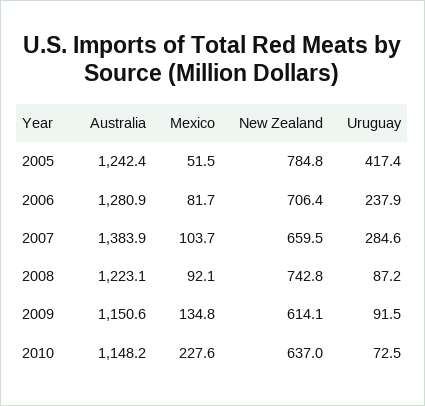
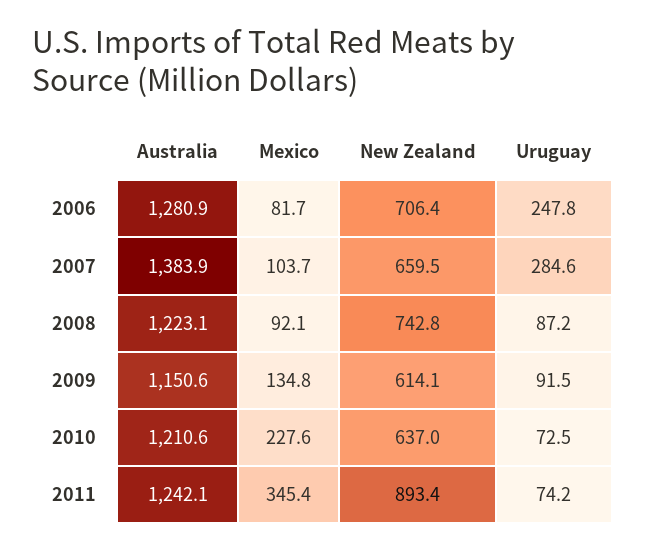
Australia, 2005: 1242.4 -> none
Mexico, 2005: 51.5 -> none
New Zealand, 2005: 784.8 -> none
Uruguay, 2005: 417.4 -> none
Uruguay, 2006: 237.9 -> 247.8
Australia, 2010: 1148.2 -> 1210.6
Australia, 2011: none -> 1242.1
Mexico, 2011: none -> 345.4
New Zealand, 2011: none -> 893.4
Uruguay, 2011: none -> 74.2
================================
Repeat every entry above exactly as written and omit any pictures it holds.

Solution to this exercise:
Australia, 2005: 1242.4 -> none
Mexico, 2005: 51.5 -> none
New Zealand, 2005: 784.8 -> none
Uruguay, 2005: 417.4 -> none
Uruguay, 2006: 237.9 -> 247.8
Australia, 2010: 1148.2 -> 1210.6
Australia, 2011: none -> 1242.1
Mexico, 2011: none -> 345.4
New Zealand, 2011: none -> 893.4
Uruguay, 2011: none -> 74.2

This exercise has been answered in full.